======== EXERCISE INPUTS ========

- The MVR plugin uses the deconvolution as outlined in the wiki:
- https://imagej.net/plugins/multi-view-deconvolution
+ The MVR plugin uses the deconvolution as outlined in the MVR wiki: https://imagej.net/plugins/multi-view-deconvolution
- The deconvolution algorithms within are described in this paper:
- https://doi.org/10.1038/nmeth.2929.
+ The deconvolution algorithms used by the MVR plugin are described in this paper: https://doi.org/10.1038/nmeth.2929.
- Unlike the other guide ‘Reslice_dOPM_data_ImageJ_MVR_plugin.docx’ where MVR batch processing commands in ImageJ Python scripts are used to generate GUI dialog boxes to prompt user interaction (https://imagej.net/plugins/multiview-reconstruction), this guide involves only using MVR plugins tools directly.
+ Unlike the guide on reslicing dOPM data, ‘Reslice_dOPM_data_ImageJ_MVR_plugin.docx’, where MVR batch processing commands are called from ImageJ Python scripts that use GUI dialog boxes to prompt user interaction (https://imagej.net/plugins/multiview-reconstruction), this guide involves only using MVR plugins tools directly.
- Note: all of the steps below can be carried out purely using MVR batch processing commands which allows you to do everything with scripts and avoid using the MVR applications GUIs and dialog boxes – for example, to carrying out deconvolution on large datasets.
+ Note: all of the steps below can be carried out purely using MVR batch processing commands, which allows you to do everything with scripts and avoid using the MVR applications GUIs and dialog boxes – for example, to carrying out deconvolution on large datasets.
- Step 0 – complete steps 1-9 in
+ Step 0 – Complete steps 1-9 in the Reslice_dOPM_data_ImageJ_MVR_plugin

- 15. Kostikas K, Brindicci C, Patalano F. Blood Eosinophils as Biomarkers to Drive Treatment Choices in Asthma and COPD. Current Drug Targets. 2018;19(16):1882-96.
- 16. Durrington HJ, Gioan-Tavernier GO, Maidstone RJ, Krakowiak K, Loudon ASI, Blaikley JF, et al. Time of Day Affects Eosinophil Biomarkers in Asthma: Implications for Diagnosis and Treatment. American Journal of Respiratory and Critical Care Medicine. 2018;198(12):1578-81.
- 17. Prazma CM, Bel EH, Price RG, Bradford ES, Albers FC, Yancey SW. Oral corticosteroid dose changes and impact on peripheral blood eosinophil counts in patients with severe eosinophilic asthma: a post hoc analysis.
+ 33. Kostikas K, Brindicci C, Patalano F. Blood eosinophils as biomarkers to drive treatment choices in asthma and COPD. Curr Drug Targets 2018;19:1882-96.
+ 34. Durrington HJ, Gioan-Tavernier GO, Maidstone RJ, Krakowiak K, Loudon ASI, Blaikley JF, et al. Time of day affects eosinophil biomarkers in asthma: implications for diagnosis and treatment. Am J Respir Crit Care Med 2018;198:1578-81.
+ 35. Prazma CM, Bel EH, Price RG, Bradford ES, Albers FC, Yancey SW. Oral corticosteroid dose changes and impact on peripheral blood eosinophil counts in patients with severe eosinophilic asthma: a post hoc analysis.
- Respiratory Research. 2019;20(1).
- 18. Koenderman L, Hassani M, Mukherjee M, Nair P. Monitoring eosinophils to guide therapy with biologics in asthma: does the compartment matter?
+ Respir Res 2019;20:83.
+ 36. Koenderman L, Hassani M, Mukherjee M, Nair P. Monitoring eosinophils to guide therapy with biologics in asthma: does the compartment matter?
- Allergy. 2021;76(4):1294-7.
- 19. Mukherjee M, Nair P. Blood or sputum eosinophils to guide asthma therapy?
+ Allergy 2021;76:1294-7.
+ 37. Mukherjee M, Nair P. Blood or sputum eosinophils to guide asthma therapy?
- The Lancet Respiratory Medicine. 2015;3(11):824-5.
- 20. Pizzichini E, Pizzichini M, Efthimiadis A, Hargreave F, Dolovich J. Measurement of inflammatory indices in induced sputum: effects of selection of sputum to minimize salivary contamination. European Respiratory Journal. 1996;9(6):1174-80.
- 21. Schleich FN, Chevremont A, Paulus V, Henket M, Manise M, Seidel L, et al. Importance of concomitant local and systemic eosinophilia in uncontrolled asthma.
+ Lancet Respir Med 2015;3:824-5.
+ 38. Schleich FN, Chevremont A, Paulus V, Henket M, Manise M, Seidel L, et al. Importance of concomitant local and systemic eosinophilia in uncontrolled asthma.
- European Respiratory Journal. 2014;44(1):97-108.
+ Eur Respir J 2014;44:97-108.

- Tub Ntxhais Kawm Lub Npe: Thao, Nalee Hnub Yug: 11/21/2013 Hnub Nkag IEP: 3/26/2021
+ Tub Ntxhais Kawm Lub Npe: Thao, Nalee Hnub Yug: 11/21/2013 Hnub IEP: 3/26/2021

========

→ **BRIEF**: Taking the entries above, write out exactly each line from the one holding "- 19. Mukherjee" to the one holding "Respir Med 2015;3:824-5.", both included, and stop there.

→ **EXPECTED OUTPUT**:
- 19. Mukherjee M, Nair P. Blood or sputum eosinophils to guide asthma therapy?
+ Allergy 2021;76:1294-7.
+ 37. Mukherjee M, Nair P. Blood or sputum eosinophils to guide asthma therapy?
- The Lancet Respiratory Medicine. 2015;3(11):824-5.
- 20. Pizzichini E, Pizzichini M, Efthimiadis A, Hargreave F, Dolovich J. Measurement of inflammatory indices in induced sputum: effects of selection of sputum to minimize salivary contamination. European Respiratory Journal. 1996;9(6):1174-80.
- 21. Schleich FN, Chevremont A, Paulus V, Henket M, Manise M, Seidel L, et al. Importance of concomitant local and systemic eosinophilia in uncontrolled asthma.
+ Lancet Respir Med 2015;3:824-5.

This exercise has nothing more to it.